* **WORK REQUEST**
When the line with "boundary, for example)." appears below, start repeating lines exactly, and keep going through the line with "- You can check"; add nothing outside that span.

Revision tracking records
--

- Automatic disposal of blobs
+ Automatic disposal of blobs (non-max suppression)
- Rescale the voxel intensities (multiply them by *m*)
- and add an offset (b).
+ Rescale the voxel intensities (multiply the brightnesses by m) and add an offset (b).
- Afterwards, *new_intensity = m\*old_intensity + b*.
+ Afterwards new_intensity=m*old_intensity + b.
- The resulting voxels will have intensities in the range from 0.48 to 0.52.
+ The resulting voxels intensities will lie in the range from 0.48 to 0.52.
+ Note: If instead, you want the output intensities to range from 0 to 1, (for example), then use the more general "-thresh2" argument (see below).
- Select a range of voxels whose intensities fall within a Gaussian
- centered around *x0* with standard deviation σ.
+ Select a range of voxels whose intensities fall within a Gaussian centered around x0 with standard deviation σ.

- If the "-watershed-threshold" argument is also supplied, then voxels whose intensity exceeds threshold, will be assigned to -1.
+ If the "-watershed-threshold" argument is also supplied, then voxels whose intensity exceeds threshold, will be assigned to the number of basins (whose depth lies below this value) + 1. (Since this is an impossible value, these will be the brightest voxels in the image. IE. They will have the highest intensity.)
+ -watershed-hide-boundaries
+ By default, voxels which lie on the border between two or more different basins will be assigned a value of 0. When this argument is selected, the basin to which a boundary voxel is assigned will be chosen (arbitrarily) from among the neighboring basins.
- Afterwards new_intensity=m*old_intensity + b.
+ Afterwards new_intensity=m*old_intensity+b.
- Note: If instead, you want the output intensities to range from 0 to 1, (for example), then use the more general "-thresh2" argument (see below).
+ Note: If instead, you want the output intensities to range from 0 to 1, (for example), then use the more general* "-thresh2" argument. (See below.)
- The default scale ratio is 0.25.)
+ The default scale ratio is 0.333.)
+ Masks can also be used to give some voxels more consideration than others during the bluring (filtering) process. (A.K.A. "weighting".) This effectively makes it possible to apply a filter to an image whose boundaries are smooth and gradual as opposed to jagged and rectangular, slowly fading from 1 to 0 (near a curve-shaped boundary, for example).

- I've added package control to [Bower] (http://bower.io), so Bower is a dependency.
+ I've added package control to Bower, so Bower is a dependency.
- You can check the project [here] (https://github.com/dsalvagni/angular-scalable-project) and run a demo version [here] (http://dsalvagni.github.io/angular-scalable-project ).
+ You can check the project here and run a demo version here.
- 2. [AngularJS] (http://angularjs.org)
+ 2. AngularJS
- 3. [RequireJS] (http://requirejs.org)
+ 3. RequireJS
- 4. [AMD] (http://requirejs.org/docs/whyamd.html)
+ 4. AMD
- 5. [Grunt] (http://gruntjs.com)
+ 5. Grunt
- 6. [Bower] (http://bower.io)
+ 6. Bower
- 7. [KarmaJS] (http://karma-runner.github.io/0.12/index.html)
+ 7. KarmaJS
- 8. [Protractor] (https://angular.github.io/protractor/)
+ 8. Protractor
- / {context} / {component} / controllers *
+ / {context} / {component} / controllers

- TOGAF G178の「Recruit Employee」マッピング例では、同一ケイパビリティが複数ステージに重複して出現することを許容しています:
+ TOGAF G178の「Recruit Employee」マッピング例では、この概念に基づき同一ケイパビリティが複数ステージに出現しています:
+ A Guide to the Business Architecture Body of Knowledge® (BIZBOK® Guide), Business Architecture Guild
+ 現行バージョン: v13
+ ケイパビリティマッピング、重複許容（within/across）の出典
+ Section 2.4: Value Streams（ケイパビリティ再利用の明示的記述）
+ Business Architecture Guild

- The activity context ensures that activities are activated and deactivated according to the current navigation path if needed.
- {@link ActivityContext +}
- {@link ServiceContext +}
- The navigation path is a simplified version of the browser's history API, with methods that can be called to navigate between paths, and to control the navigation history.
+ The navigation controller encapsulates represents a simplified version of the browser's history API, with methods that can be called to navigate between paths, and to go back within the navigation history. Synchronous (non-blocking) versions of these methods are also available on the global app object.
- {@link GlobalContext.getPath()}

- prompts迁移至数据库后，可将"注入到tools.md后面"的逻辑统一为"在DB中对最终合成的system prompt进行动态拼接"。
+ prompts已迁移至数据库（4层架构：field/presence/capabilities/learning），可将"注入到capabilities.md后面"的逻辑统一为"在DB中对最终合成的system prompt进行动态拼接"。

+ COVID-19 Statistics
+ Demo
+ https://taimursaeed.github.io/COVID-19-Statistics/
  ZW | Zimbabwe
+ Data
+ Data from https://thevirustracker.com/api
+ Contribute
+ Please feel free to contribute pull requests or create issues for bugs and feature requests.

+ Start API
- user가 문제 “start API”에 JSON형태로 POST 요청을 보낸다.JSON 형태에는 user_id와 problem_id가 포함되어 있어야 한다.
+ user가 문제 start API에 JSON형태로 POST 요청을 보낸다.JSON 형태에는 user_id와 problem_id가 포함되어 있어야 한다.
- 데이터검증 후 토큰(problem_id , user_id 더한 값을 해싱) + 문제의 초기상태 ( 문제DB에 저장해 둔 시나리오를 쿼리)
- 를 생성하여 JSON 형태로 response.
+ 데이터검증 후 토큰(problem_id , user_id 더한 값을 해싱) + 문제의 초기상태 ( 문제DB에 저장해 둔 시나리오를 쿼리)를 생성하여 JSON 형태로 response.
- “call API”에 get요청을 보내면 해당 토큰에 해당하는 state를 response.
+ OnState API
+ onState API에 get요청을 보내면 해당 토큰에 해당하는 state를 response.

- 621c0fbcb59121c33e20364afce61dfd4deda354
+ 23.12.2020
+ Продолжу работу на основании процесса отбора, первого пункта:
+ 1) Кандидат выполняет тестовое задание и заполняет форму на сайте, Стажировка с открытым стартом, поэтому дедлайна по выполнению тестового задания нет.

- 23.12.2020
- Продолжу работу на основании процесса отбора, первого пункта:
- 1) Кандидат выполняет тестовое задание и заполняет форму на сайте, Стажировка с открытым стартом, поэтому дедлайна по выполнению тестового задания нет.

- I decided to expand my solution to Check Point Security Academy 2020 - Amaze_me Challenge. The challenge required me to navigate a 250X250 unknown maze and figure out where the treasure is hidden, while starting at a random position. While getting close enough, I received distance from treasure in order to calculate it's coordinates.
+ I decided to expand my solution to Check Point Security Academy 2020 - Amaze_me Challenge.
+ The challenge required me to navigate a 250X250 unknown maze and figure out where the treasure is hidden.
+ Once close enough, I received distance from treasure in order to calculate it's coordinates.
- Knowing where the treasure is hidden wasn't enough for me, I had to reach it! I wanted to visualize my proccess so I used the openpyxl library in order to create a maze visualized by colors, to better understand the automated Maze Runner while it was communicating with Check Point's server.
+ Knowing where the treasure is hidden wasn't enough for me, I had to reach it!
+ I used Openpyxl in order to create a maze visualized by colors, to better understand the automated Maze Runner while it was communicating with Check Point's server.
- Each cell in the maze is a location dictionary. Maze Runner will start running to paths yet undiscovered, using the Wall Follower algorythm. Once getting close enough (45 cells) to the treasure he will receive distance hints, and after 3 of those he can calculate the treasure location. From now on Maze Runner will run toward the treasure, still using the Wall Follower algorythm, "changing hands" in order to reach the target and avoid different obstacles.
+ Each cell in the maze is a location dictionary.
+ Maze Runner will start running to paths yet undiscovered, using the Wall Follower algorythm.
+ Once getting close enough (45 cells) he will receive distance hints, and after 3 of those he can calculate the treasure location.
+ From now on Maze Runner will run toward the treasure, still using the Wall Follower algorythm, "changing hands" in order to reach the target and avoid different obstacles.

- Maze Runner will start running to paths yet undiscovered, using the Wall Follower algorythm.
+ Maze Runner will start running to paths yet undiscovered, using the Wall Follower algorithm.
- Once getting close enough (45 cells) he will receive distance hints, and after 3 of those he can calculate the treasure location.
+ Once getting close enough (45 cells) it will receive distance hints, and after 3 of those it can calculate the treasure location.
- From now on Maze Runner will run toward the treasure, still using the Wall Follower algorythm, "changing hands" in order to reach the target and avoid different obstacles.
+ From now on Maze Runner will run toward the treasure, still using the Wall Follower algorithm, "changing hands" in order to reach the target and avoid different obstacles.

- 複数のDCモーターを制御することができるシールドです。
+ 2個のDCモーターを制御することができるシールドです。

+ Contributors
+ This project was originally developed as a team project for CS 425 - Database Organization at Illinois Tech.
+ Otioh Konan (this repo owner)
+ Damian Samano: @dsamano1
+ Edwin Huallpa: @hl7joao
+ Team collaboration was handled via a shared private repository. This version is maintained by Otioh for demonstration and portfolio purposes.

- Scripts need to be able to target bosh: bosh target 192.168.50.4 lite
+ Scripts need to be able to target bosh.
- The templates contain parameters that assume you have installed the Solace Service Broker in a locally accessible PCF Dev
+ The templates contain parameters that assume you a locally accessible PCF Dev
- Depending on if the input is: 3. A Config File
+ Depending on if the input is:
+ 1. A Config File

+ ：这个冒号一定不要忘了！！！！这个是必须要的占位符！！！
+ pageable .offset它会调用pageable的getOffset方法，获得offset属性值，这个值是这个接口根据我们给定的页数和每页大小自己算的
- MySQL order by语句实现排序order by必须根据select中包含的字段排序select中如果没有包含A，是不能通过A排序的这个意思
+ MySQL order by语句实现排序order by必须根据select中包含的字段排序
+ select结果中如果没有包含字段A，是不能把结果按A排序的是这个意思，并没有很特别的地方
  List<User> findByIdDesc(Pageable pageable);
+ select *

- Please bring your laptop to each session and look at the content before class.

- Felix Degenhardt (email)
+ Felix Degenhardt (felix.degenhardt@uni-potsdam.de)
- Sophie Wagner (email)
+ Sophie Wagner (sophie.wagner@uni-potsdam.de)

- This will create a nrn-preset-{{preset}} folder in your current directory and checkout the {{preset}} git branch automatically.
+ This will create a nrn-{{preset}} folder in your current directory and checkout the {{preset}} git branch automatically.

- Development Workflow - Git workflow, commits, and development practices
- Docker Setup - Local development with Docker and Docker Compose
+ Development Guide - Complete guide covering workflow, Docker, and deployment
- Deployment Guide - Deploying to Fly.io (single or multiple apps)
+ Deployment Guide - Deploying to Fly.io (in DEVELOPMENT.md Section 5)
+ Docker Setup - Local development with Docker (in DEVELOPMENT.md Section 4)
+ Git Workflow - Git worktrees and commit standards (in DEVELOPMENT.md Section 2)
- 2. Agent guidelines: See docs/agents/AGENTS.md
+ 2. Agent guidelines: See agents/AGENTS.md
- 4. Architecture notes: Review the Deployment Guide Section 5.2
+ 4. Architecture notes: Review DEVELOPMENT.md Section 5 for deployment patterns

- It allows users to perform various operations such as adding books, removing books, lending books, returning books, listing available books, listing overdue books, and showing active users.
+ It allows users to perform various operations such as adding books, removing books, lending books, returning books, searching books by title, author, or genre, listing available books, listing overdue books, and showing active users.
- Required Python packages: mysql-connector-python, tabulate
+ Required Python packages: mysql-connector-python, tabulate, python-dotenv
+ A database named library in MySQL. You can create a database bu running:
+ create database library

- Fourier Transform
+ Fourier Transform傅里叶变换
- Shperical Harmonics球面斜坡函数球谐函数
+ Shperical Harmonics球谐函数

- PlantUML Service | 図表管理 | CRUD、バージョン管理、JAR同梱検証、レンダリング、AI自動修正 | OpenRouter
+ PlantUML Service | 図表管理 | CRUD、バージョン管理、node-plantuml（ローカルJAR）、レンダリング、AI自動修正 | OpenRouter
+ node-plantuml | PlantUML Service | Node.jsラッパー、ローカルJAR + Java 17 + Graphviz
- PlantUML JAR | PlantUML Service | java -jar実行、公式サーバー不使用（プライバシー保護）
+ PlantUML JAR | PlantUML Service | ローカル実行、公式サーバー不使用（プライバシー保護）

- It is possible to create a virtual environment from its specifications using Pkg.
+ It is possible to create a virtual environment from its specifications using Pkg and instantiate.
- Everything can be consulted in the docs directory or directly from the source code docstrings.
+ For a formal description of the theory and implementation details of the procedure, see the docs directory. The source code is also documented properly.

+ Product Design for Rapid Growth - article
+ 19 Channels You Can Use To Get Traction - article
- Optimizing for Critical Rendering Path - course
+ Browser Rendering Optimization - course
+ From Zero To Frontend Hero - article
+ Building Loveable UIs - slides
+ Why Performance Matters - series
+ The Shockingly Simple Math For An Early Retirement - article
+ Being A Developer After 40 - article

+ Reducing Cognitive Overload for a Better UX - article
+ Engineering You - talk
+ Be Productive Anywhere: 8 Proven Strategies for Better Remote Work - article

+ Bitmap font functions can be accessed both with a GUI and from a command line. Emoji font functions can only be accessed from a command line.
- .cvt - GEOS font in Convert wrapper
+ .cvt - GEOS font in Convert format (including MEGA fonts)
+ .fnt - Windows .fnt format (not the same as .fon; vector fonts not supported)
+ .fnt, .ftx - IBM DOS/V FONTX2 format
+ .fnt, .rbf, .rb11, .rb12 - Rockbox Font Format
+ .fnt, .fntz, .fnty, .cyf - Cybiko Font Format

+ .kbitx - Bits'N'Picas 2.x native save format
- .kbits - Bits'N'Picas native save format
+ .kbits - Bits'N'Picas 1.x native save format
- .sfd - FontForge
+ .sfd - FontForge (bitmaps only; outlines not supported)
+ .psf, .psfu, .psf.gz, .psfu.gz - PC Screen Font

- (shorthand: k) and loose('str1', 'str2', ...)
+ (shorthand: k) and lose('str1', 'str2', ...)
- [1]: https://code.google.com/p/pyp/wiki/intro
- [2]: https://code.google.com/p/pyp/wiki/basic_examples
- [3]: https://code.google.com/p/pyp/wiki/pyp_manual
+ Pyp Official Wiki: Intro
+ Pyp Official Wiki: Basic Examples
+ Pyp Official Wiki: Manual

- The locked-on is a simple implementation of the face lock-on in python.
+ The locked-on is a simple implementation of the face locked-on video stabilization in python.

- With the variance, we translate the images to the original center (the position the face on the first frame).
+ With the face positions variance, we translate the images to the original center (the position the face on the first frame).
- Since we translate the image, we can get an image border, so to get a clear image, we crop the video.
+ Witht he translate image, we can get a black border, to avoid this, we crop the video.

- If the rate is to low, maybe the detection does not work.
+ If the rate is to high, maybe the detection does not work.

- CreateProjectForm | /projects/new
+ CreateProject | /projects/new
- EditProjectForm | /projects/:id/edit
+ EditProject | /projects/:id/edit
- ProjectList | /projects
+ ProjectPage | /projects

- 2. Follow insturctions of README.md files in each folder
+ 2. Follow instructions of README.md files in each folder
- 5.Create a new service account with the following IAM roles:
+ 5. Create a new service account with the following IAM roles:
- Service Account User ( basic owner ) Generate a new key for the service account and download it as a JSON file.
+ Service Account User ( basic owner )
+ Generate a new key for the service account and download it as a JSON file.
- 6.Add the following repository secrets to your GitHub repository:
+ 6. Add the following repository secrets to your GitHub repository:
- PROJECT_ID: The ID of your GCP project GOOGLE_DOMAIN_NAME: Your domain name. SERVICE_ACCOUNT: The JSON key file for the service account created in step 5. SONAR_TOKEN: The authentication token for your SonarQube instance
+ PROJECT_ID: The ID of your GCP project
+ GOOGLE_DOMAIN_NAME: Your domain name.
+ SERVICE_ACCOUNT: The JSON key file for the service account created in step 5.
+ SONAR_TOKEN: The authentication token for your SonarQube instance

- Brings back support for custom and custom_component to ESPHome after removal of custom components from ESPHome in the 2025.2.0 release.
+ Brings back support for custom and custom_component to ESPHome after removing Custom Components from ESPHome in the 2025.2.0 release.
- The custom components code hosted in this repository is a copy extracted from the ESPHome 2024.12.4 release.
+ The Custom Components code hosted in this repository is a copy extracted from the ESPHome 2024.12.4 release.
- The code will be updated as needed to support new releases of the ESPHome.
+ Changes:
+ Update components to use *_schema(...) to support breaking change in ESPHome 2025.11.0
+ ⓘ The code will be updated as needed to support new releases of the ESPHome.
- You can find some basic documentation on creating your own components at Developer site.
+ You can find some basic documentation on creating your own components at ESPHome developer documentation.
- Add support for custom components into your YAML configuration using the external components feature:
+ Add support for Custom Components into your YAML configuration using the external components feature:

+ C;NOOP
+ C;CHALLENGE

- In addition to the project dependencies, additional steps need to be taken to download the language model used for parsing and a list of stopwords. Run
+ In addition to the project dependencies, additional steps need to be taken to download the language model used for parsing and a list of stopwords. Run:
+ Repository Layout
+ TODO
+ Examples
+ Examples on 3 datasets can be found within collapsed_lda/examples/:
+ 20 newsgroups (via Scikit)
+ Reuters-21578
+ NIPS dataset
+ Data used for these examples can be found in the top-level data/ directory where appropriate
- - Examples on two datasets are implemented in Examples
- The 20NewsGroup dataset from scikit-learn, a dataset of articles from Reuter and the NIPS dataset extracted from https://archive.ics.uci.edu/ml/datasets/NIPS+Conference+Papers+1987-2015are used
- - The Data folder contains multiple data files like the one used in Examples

--

* **ANSWER TO THIS EXERCISE**
+ Masks can also be used to give some voxels more consideration than others during the bluring (filtering) process. (A.K.A. "weighting".) This effectively makes it possible to apply a filter to an image whose boundaries are smooth and gradual as opposed to jagged and rectangular, slowly fading from 1 to 0 (near a curve-shaped boundary, for example).

- I've added package control to [Bower] (http://bower.io), so Bower is a dependency.
+ I've added package control to Bower, so Bower is a dependency.
- You can check the project [here] (https://github.com/dsalvagni/angular-scalable-project) and run a demo version [here] (http://dsalvagni.github.io/angular-scalable-project ).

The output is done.